Prevention Checklist

Six rules close the overwhelming majority of real-world SSTI. Apply them in order; each later rule assumes the earlier ones are in place.

• Never pass user input into a template-source position. User input is data, not template code. Pre-define every template the application renders, and pass user values through named variables to the renderer. This single rule closes most of the bug class.
• Audit every template-source API call in the codebase. Grep for render_template_string, Template(, from_string, Velocity.evaluate, createTemplate, and the equivalents in your engine of choice. Treat every match as a latent RCE until a reviewer confirms the input is not user-controlled.
• Use sandboxed template environments where the engine supports them. Jinja2's SandboxedEnvironment, FreeMarker's ALLOWS_NOTHING_RESOLVER, and Velocity's SecureUberspector reduce the blast radius even when user input does reach the template position.
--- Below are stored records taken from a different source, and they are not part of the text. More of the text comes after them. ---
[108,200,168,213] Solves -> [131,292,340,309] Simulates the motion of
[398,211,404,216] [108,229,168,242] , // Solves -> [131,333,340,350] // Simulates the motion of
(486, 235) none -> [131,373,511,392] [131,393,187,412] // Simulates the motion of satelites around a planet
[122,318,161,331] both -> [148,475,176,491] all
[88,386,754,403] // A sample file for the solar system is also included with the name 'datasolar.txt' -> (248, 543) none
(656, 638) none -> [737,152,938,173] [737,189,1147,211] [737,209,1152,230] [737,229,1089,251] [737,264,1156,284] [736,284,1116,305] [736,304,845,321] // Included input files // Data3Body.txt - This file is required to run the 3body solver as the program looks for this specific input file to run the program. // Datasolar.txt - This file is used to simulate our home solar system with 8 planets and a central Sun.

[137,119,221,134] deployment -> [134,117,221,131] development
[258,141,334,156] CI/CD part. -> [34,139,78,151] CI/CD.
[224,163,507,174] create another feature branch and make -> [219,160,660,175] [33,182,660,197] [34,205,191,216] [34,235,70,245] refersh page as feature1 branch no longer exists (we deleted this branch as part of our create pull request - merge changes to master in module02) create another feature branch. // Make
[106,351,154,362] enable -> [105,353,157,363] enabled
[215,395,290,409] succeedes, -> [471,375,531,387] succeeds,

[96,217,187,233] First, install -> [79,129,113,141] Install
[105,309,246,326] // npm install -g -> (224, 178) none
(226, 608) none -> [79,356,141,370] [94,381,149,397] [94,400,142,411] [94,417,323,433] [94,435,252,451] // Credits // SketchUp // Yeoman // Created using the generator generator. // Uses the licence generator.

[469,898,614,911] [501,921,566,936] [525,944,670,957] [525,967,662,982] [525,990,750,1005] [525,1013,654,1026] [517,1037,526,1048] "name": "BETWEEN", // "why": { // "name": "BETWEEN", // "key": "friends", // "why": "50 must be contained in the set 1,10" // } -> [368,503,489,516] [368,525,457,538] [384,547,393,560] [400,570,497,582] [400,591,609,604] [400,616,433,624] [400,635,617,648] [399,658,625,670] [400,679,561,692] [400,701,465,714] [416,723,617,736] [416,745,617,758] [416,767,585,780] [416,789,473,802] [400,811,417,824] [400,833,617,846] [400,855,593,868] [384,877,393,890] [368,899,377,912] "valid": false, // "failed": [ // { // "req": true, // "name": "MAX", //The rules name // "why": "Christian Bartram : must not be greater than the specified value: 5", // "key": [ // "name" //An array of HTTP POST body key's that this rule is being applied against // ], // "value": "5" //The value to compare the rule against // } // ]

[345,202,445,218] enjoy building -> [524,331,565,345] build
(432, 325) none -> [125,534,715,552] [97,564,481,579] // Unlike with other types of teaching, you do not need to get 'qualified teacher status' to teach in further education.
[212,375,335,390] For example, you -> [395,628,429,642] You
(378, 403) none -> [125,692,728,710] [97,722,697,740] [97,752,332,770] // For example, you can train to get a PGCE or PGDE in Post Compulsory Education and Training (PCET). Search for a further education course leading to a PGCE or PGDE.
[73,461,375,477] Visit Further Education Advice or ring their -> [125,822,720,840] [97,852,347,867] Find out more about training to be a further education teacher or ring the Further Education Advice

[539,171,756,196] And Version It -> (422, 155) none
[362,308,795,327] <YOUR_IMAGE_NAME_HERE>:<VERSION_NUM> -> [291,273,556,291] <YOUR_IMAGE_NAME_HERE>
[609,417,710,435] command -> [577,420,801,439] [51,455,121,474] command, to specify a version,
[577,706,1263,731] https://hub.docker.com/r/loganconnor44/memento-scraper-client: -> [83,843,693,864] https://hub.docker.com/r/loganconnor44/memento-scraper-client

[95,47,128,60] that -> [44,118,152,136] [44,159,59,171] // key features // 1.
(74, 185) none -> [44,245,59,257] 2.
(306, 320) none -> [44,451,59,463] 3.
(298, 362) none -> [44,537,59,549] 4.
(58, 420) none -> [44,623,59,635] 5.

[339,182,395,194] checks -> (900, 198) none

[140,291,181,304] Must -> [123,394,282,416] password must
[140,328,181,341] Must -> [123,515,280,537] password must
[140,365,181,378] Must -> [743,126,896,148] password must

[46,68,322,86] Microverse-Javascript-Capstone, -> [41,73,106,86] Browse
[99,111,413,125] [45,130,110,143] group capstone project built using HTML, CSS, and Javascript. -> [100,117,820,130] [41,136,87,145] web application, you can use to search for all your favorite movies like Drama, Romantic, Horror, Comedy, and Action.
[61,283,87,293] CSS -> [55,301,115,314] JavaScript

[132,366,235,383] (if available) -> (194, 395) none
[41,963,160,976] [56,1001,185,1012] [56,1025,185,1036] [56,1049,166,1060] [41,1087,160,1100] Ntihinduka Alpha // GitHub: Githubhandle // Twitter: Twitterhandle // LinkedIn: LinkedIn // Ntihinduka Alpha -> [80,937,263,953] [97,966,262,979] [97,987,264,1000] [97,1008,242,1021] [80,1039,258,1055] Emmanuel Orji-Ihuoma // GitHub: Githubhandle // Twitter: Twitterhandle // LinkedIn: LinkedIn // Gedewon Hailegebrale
They are defense in depth, not a substitute for the first rule.
• Reject low-code "formula" features that evaluate user expressions on the server. If the product manager asks for a feature where users author their own template logic that the server evaluates, the answer is a sandboxed JavaScript interpreter in a separate process, not the production application's template engine.
• Keep template engine dependencies on the latest patched version. The sandbox escapes that periodically appear against Jinja2's SandboxedEnvironment, Velocity's secure uberspector, and FreeMarker's class resolver are real. SCA in CI catches the regressions.
• Gate template-source sinks in CI with SAST. A pull request that introduces render_template_string with a user-controlled argument should fail the build, not generate a Jira ticket six months later.

Where GraphNode SAST Fits

GraphNode SAST traces user input into the template-source sinks of Jinja2, Twig, Velocity, FreeMarker, ERB, and the other major engines across 13+ languages, flagging the call sites where the developer-versus-user contract inverts. Findings surface on the diff that introduced the unsafe render call. SSTI sits under A03 Injection because the mechanic is the same as SQL injection — a parser given user input as code — and SAST catches it while the fix is still one line.

Closing

SSTI has a documented fix that fits in a one-line code change: pass user input as a kwarg, not as the template body. Despite that, it shipped in Lektor's admin panel in 2019, in VMware Workspace ONE Access in 2022, in Atlassian Confluence's adjacent OGNL injection the same year, and in the next personalization feature near you. The bug class persists because template engines feel safer than they are, because user-controlled template content slips in through features nobody flags as risky, and because the seam where input authors a template is a single API argument no reviewer is paid to scrutinize. The teams that stop shipping SSTI are the ones that move detection upstream into the diff and refuse low-code formula features that turn the production application into a remote evaluator. Eleven years after Kettle named the class, that is still where the economics shift in the defender's favor.